A year from now, the world will adopt a ‘Global Compact’ on international migration – an agreement to ensure that migrants can live in safety and dignity. This is a time of hope for the international community.
The reality of migration is a wonderful story of human triumph, ingenuity, sister-, and brotherhood. The majority of the world’s 258 million international migrants move through safe channels and provide a wealth of contributions to their new communities while retaining an essential link to their origin countries.
Yet for many millions of others, on the move or living in the shadows, their status as migrants brings with it danger. Discrimination, persecution, degradation and death are the interlinked by-products both of prejudice and the failure effectively to manage the phenomenon of migration for the optimal benefit of both the migrant and their communities of origin and destination.

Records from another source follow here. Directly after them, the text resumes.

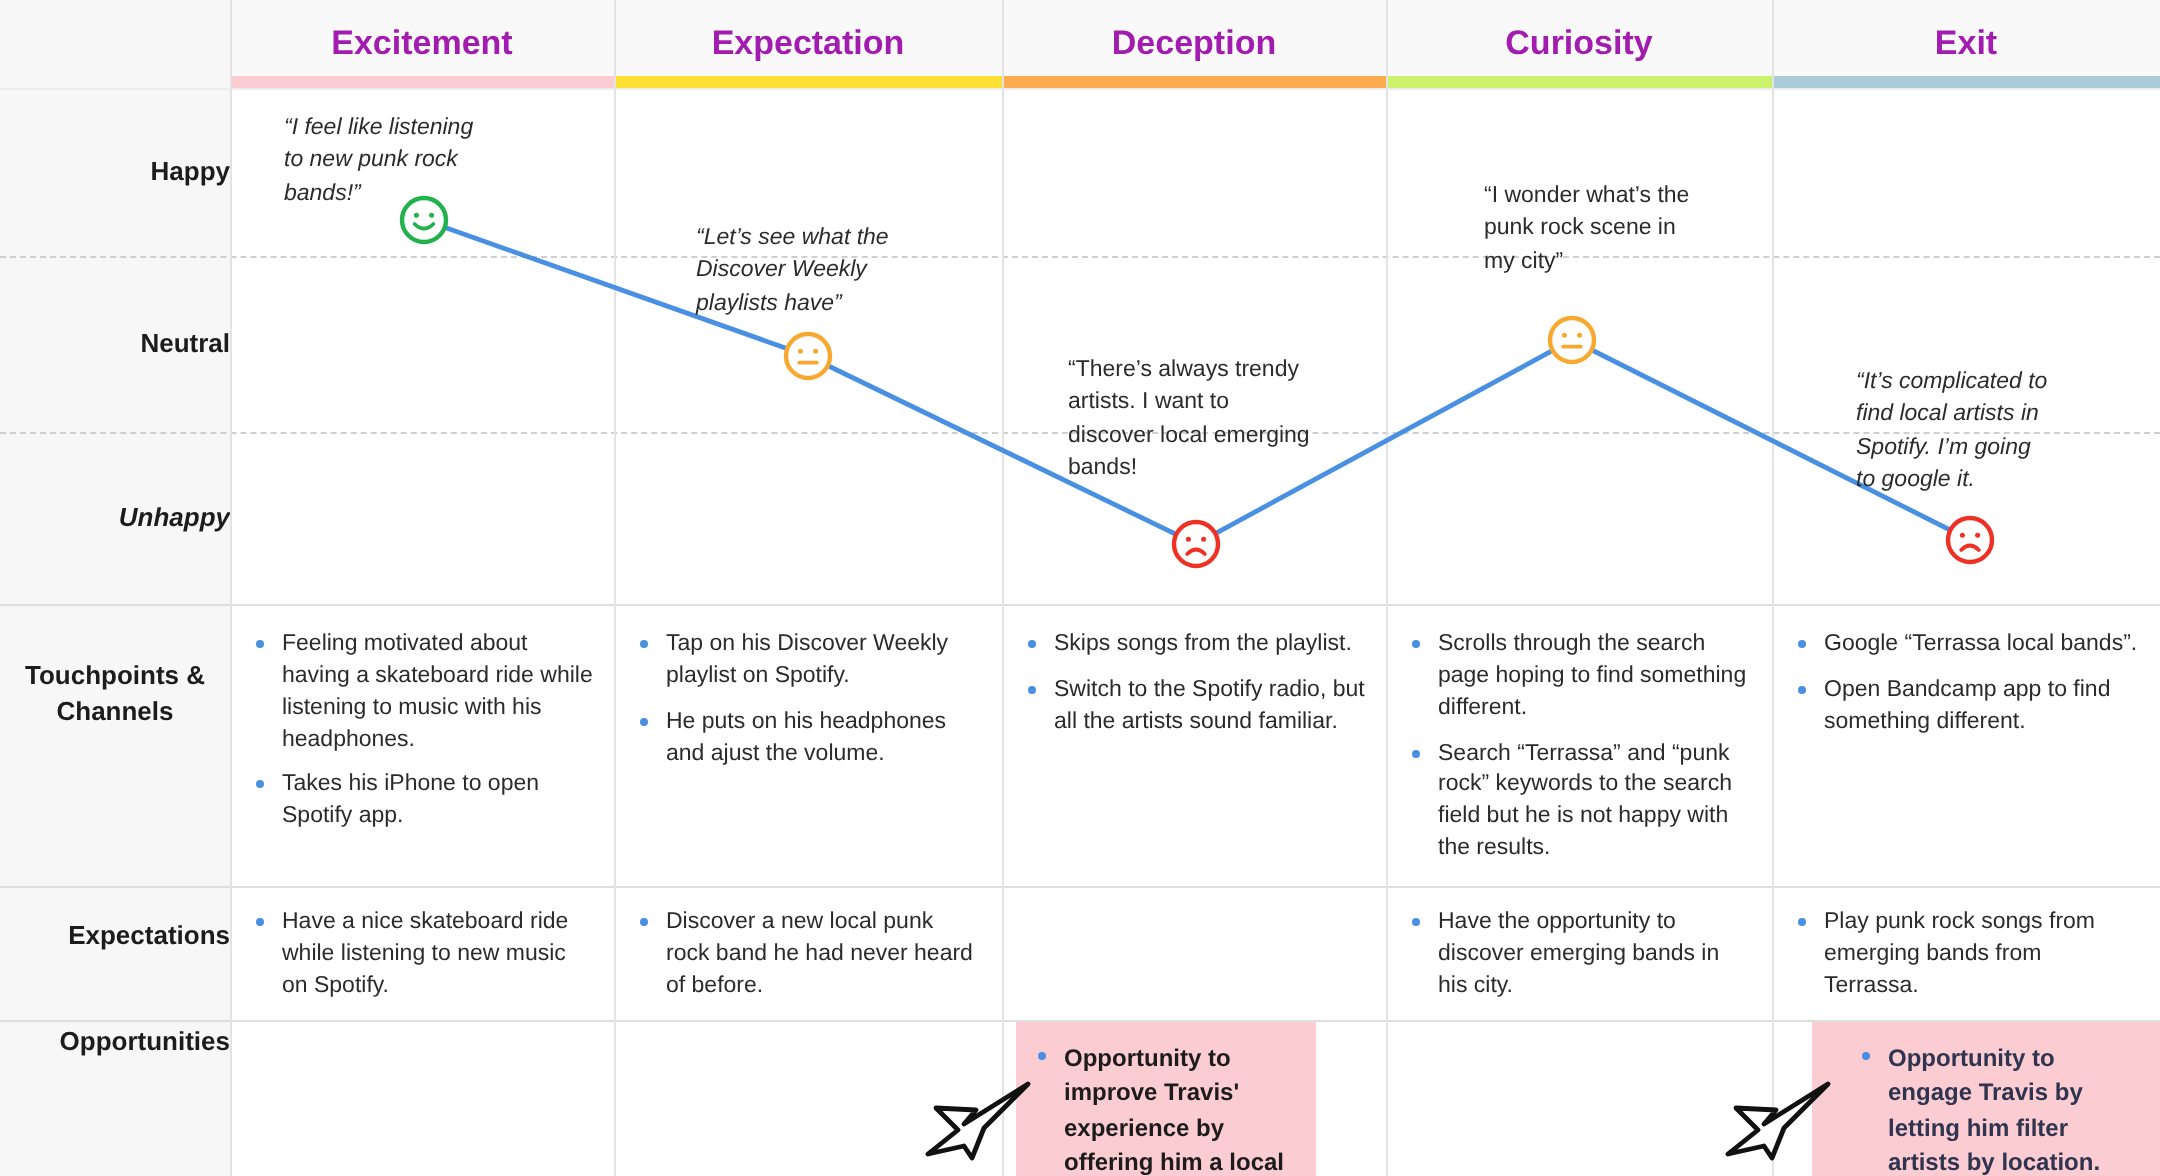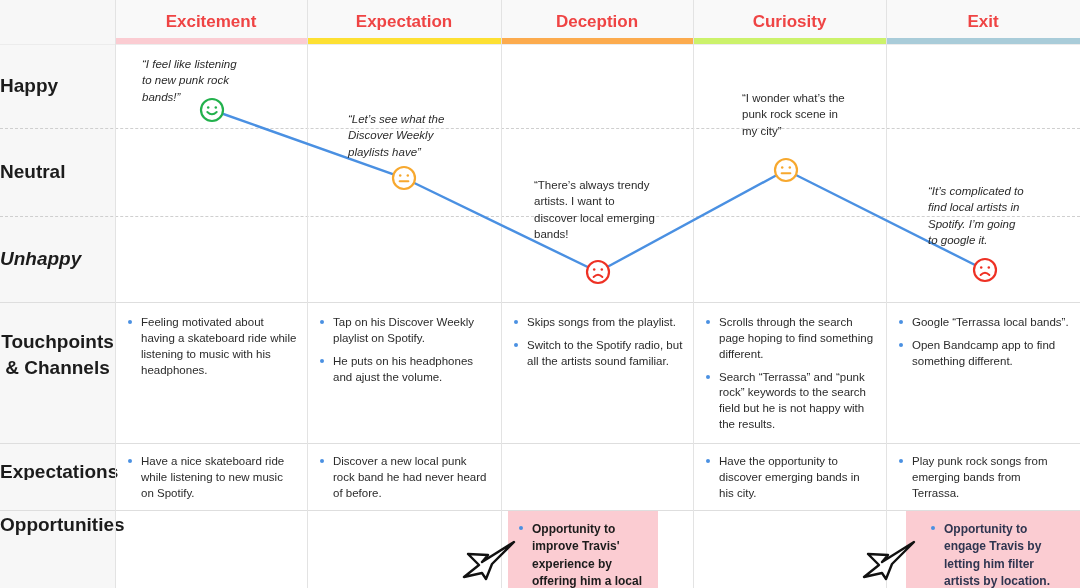--- a/index.html
+++ b/index.html
@@ -16,7 +16,7 @@
   .hd-cell {
     position:absolute; top:0; height:44px;
     display:flex; align-items:center; justify-content:center;
-    font-size:17px; font-weight:bold; color:#ef4444;
+    font-size:17px; font-weight:bold; color:#a21caf;
     background:#f9f9f9;
   }
   .hd-bar { position:absolute; top:38px; height:6px; }

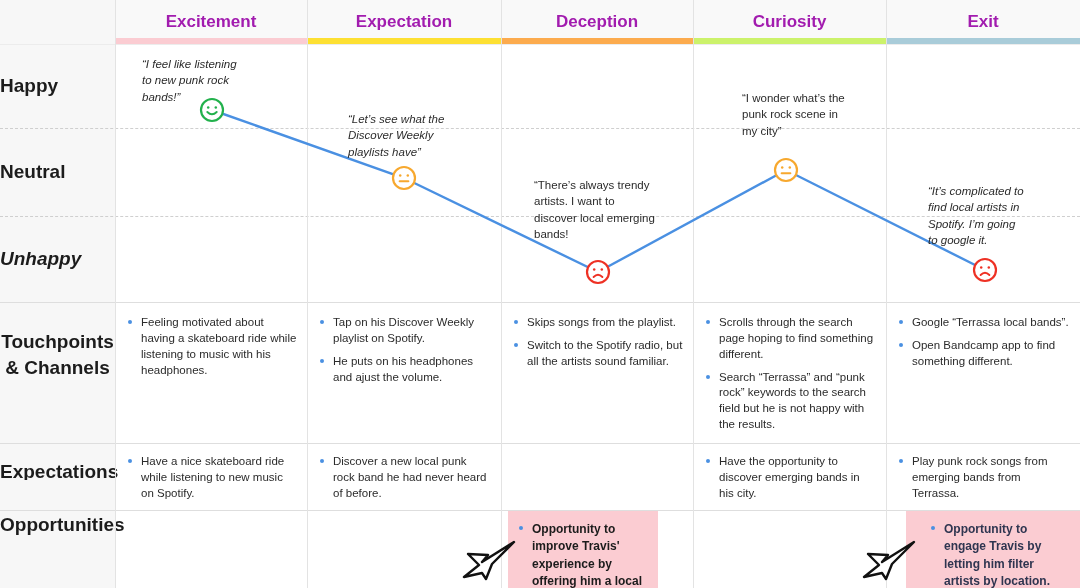--- a/index.html
+++ b/index.html
@@ -28,8 +28,8 @@
 
   .row-label {
     position:absolute; left:0; width:115px;
-    display:flex; align-items:center; justify-content:flex-start; text-align:center;
-    font-size:19px; font-weight:bold; color:#1c1c1c; line-height:1.35;
+    display:flex; align-items:center; justify-content:flex-end; text-align:center;
+    font-size:13px; font-weight:bold; color:#1c1c1c; line-height:1.35;
     background:#f7f7f7;
   }
   .row-band { position:absolute; left:0; width:115px; background:#f7f7f7; }

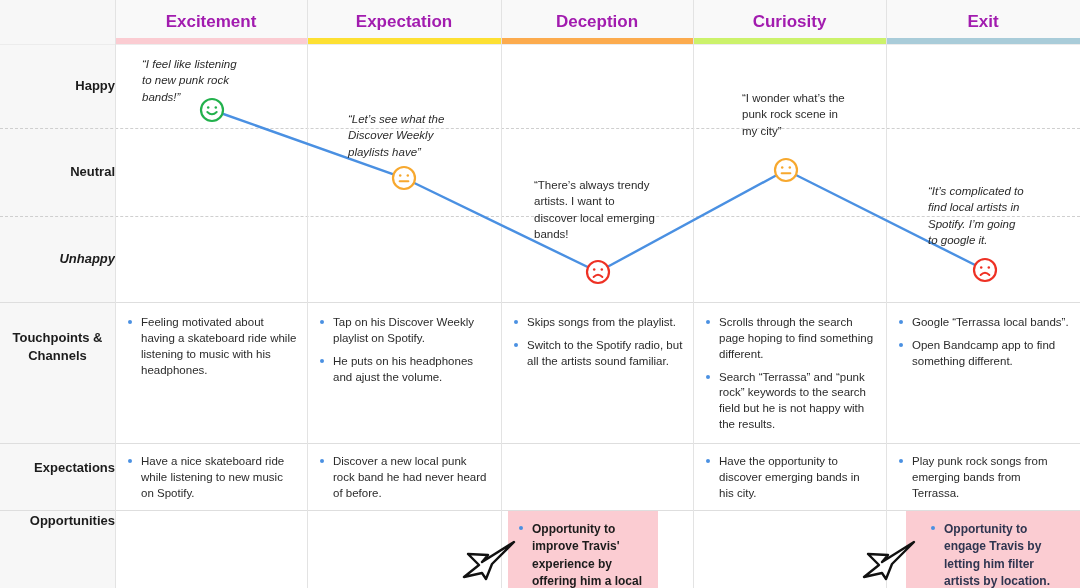--- a/index.html
+++ b/index.html
@@ -196,6 +196,7 @@
   <div class="cell" style="left:115px;top:305px;width:192px;height:138px;">
     <ul class="blist">
       <li>Feeling motivated about having a skateboard ride while listening to music with his headphones.</li>
+      <li>Takes his iPhone to open Spotify app.</li>
     </ul>
   </div>
   <div class="cell" style="left:307px;top:305px;width:194px;height:138px;">

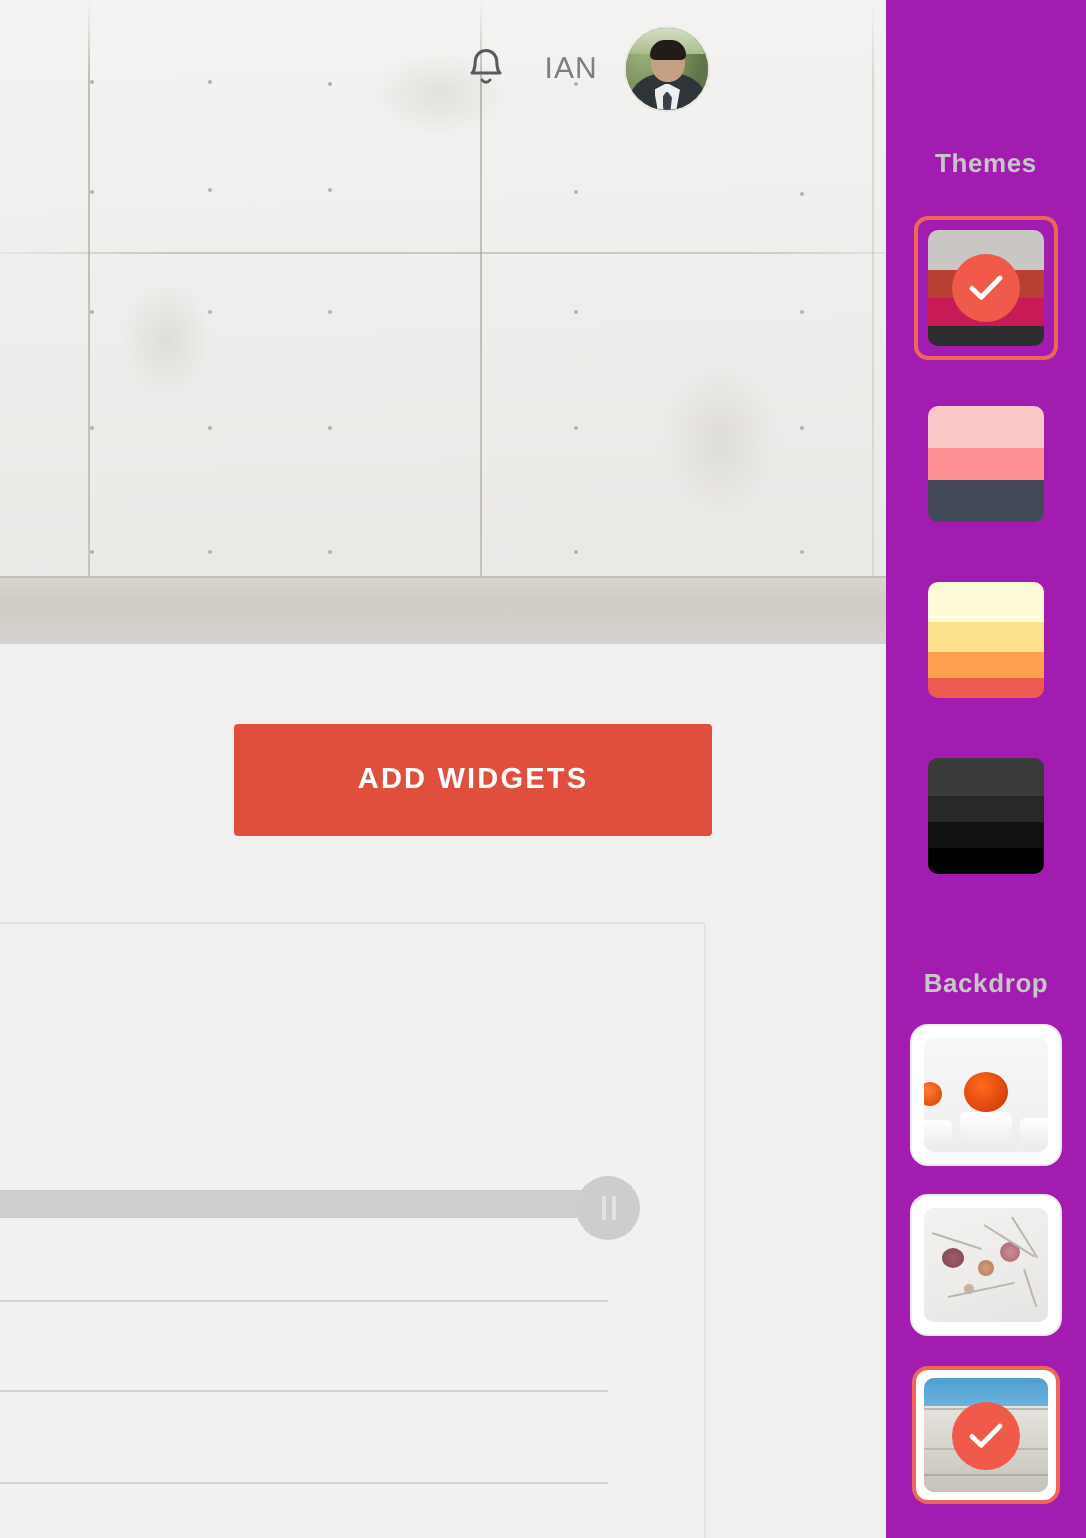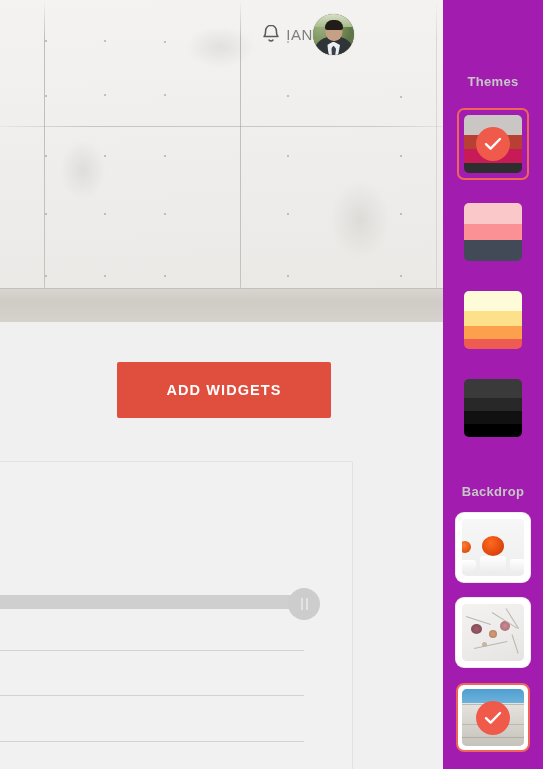--- a/index.html
+++ b/index.html
@@ -92,6 +92,7 @@
     height: 68px;
     display: flex;
     align-items: center;
+    gap: 14px;
     padding-right: 89px;
     z-index: 6;
   }

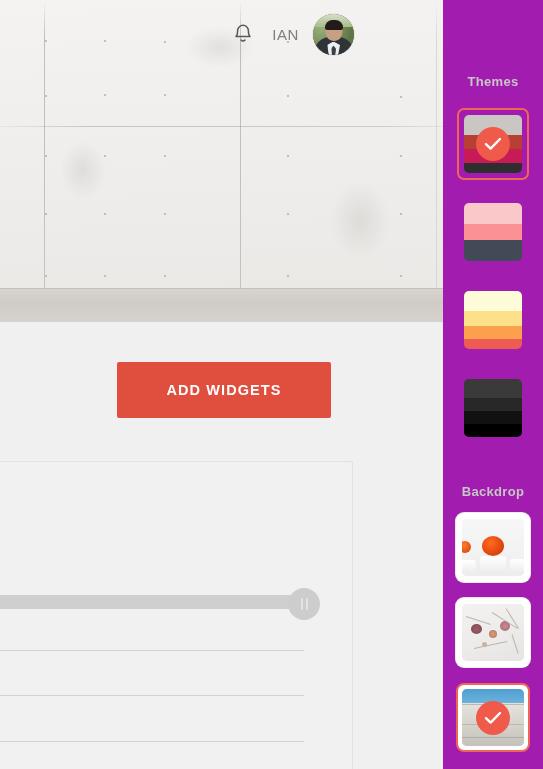--- a/index.html
+++ b/index.html
@@ -172,7 +172,7 @@
   #add-widgets-btn {
     position: absolute;
     left: 117px; top: 362px;
-    width: 214px; height: 56px;
+    width: 239px; height: 56px;
     background: #e04e3e;
     color: #ffffff;
     border: none;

The Compact’s objective of putting in place enhanced international cooperation on the many aspects of migration holds within it the potential to improve the lives of millions of migrants and to enhance their contributions to our communities; to reduce recourse to dangerous channels of migration; and to maximize the convergence of our collective values with our collective interests.
When the world convenes under the auspices of the United Nations, it engages in the pursuit of a truly global public interest. In doing so, there is no need to sacrifice national interests and ambitions. In facilitating safe, orderly and regular migration, the international community will enhance individual and collective security and protect the rights and freedoms of migrants and host societies.
This is the Compact’s importance and it needs to be told loudly, eloquently, and consistently. A discourse about the benefits of well-managed migration that is grounded in fact will surely prevail over discourse grounded in half-truth and fear.
As the Member States of the United Nations embark next year on negotiations to bring this Compact into being, it is to their representatives that I address this statement on International Migrants Day. I wish you all success; the courage of your convictions; and the determination never to lose sight of our collective goal: a world in which all human beings live in liberty and equality.